To say in response to celebration and joy that the "first pride was a riot" is to strip those first protesters—who were literally protesting for their right to gather, dance, and party at the Stonewall Inn—of their joy. To say, "How dare you celebrate, there is so much further to go! There is work to be done!" is to paint joy as a luxury for the privileged few, as a dainty dalliance growing from ignorance.
True joy, revolutionary joy, the kind of joy I associate with pride, has dirty fingernails, bruised knuckles, and ripped stockings. Joy is hard fought and hard defended. Of course we have further to go, and we can use joy to dream of where that is and how we'll get there.
Resist the urge to glue your eyes to the horizon and say that nothing counts yet because there is more fight to be had. Look down at your feet, look to your sides at where we are right now and what we've fought for. Look at the incredible, brilliant, powerful resilience and resistance of the advocates standing next to you.
Look behind you! Look to the activists and revolutionaries who laid down their lives in the hope that one day you could walk down the street wearing more than 3 items of women's clothes. Marsha's dreams of robust mutual aid networks and increasing safety for trans women of color. Lou Sullivan's dreams for transmasculine community building and recognition of the existence of gay transmasculine people. Jeanne Manford's dream of parents feeling brave enough to celebrate their love for their LGBTQ+ children. ACT UP's dream for access to sex education, HIV testing, and an end to AIDS deaths.

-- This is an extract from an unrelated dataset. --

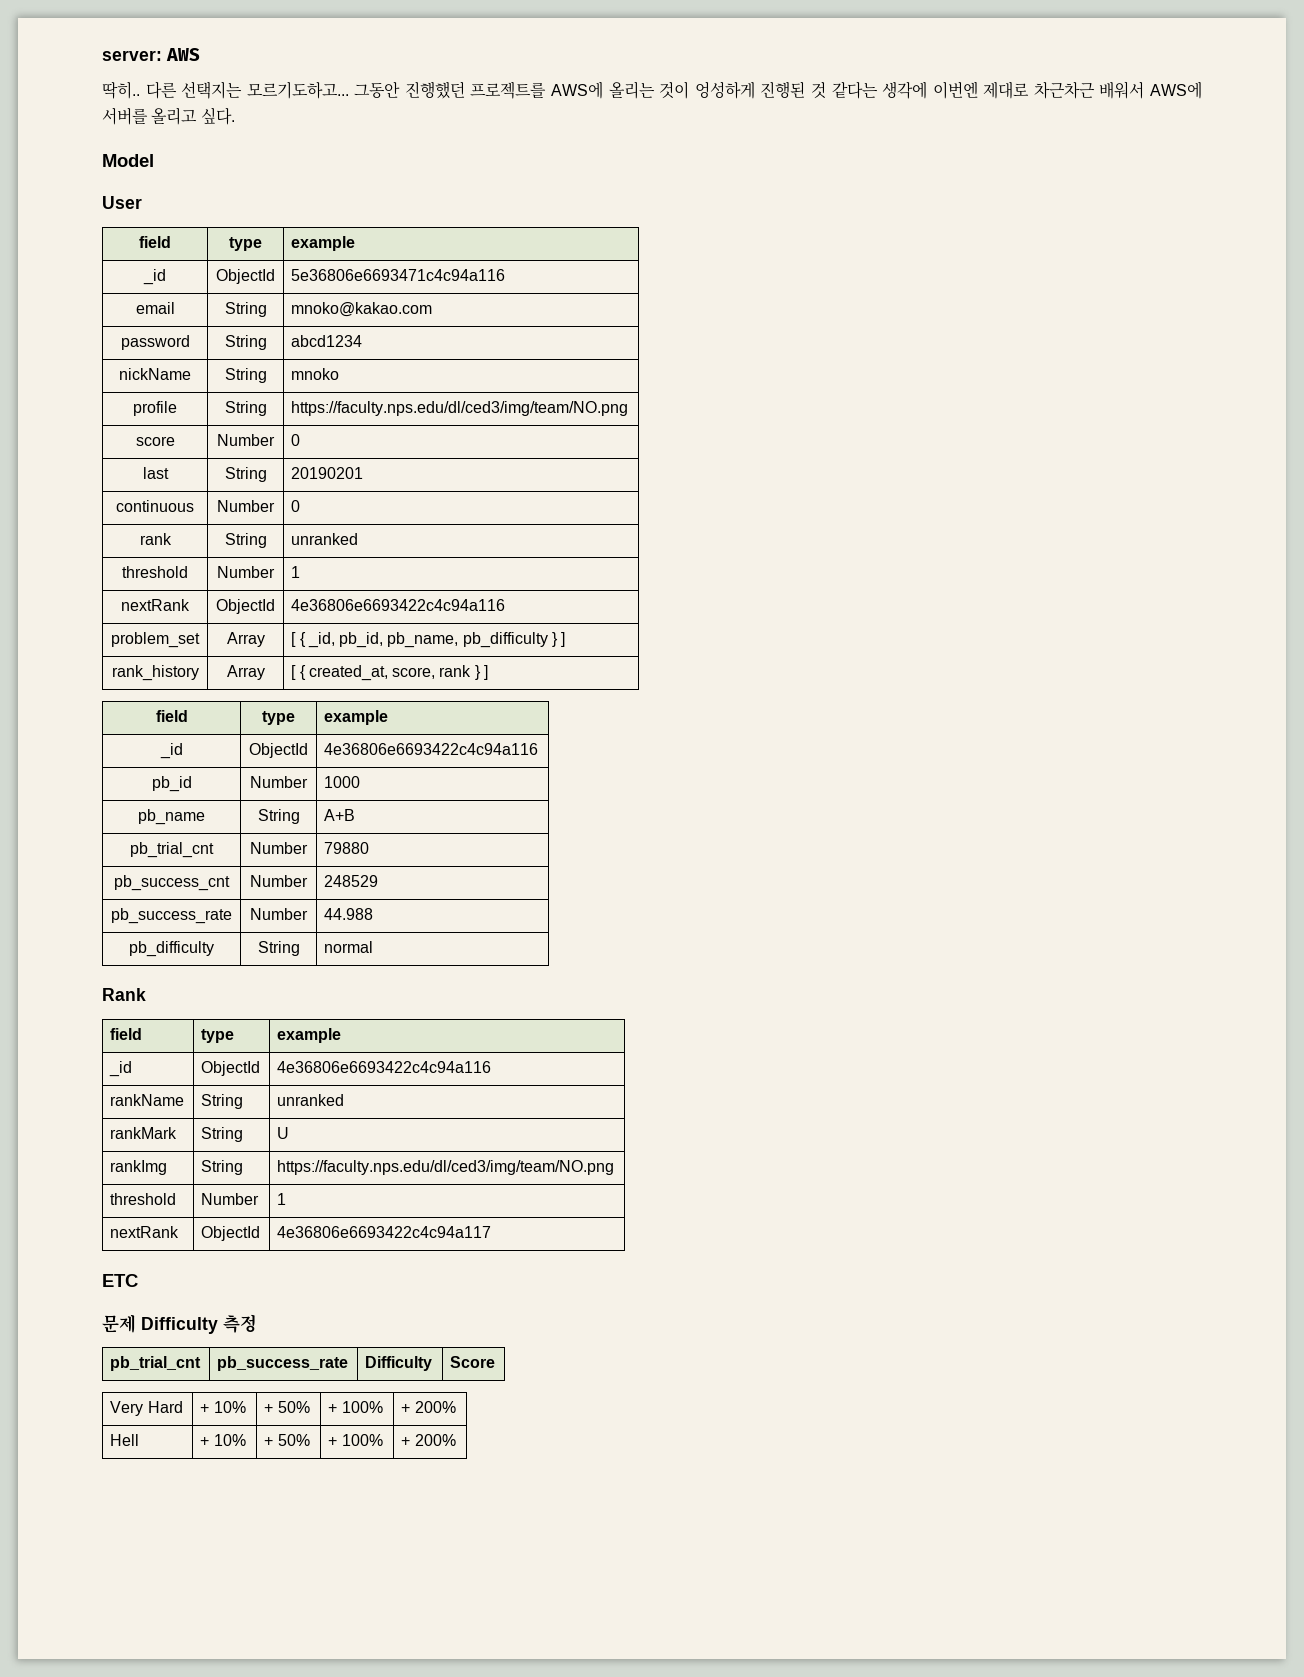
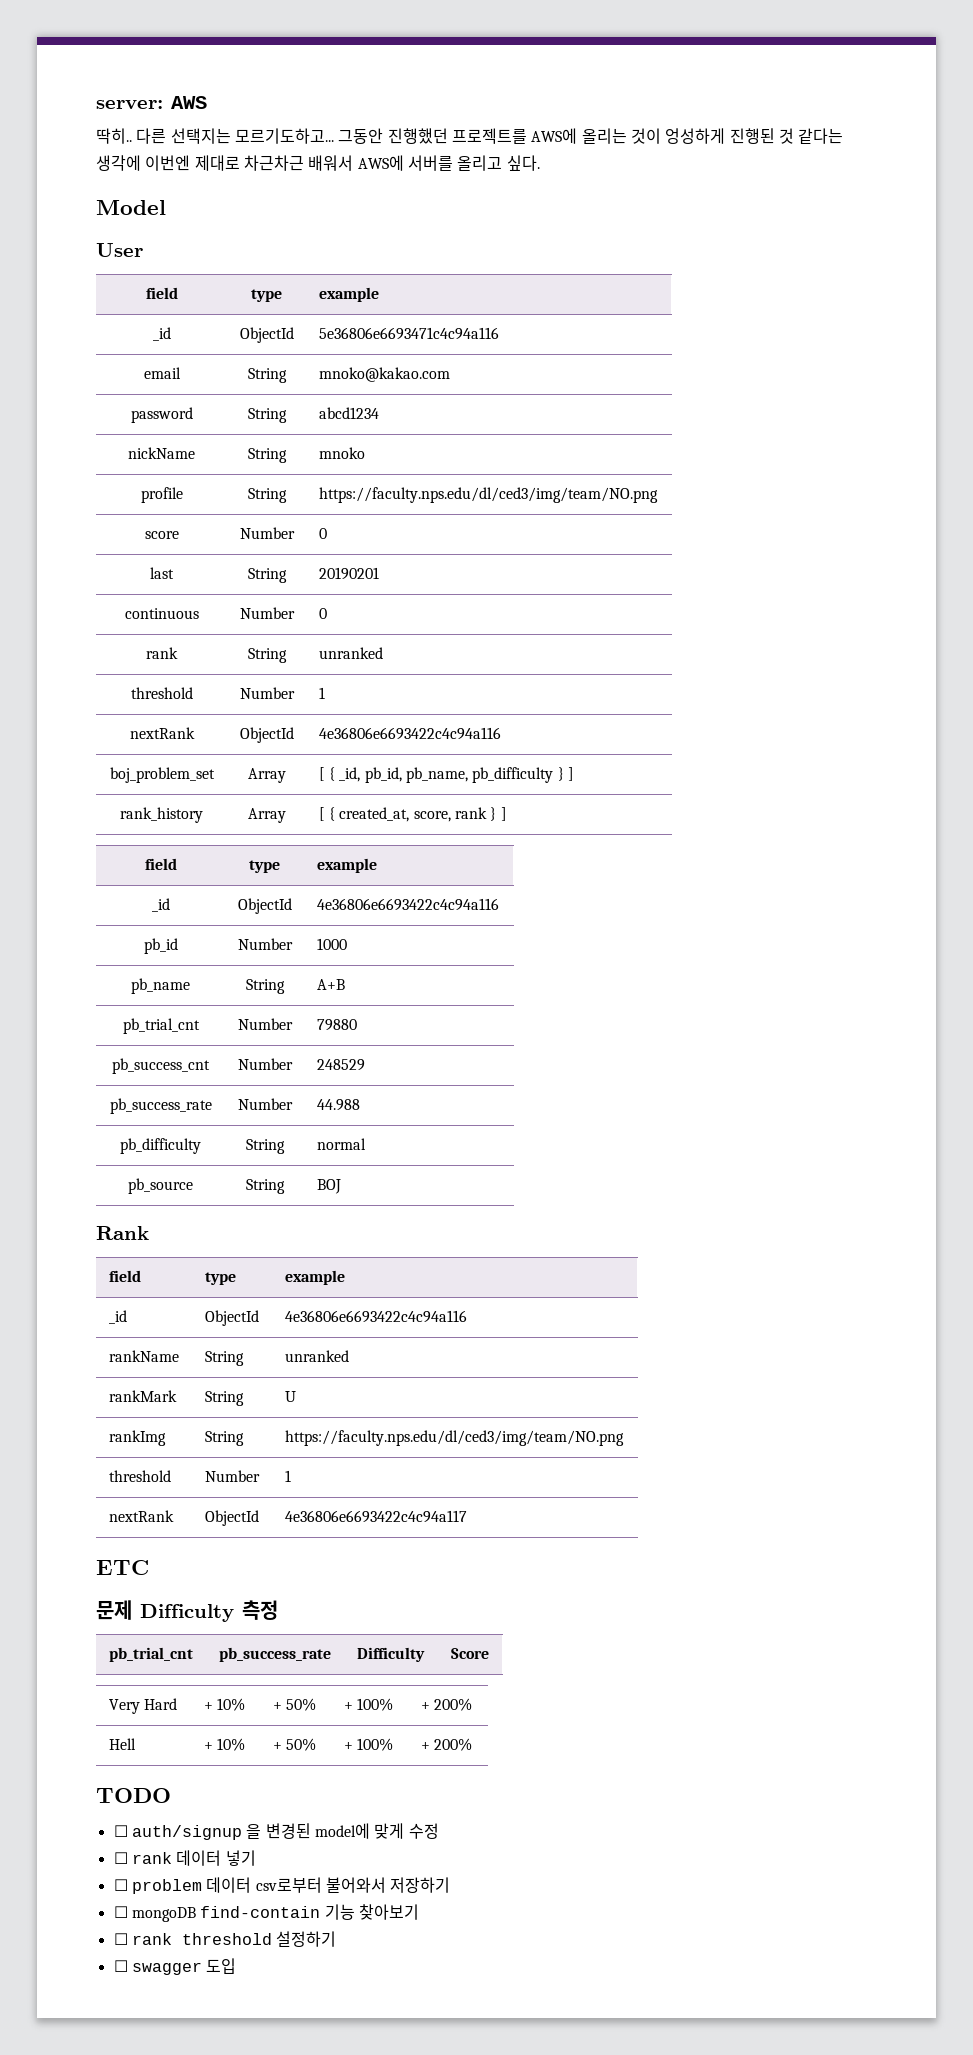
[111,632,200,648] problem_set -> [109,767,215,783] boj_problem_set
(374, 947) none -> [128,1178,193,1194] [245,1179,285,1194] [316,1179,341,1194] // pb_source | String | BOJ
(456, 1440) none -> [96,1788,171,1803] [113,1823,439,1840] [113,1850,256,1866] [113,1877,451,1894] [113,1904,419,1922] [113,1931,337,1947] [113,1958,237,1975] // TODO // ☐ auth/signup 을 변경된 model에 맞게 수정 // ☐ rank 데이터 넣기 // ☐ problem 데이터 csv로부터 불어와서 저장하기 // ☐ mongoDB find-contain 기능 찾아보기 // ☐ rank threshold 설정하기 // ☐ swagger 도입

We have so much further to go, but my god if it isn't incredible how far we've come since then. How far their dreams have taken us and how quickly we might take them for granted. We can and we must use pride as an opportunity to look around us, to look forward, to look backward, and to celebrate the beauty we find there.

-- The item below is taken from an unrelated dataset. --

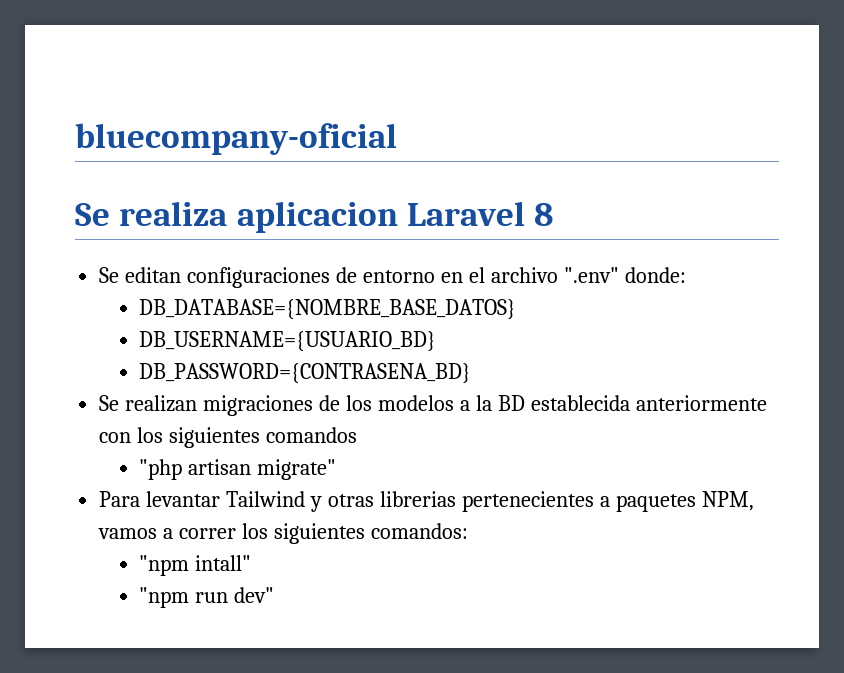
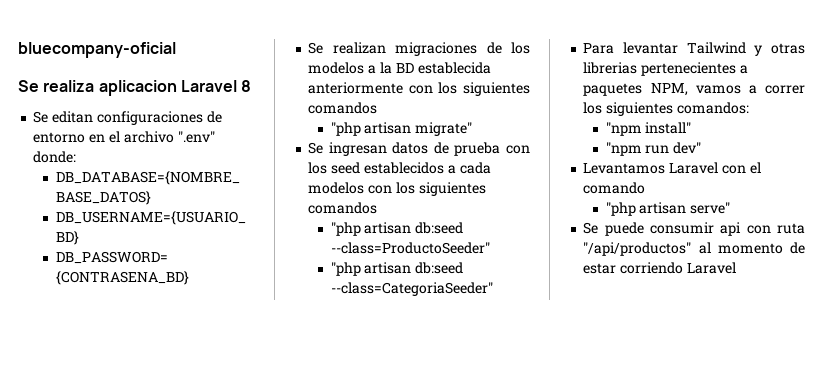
(337, 469) none -> [308,142,530,156] [308,162,491,174] [308,182,486,196] [308,202,378,214] [330,222,464,236] [330,242,490,254] [330,262,464,276] [330,282,493,296] // Se ingresan datos de prueba con los seed establecidos a cada modelos con los siguientes comandos // "php artisan db:seed --class=ProductoSeeder" // "php artisan db:seed --class=CategoriaSeeder"
[195,555,252,571] intall" -> [645,122,692,134] install"
(275, 595) none -> [583,162,761,174] [583,182,646,194] [605,202,731,216] [583,222,805,236] [583,242,805,256] [583,262,736,274] // Levantamos Laravel con el comando // "php artisan serve" // Se puede consumir api con ruta "/api/productos" al momento de estar corriendo Laravel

Remember: We don't see the world as it is. We see the world as we are. If you decide to label this pride as one of erasure or abandonment, you'll certainly see the people who are missing. But you might spend so much time looking at the empty spaces in corporate floats or white house pride events that you miss what's come up in their place. Community-oriented and funded celebrations, city council resistance flags, and pride celebrations in big cities and tiny towns smashing their records for attendance. If you are someone who celebrates, someone who looks for joy, you will find it absolutely everywhere.
love love love Ben’s framing of pride and joy!! hope y’all’s July hiatus is full of life-giving rest and whimsical summer fun!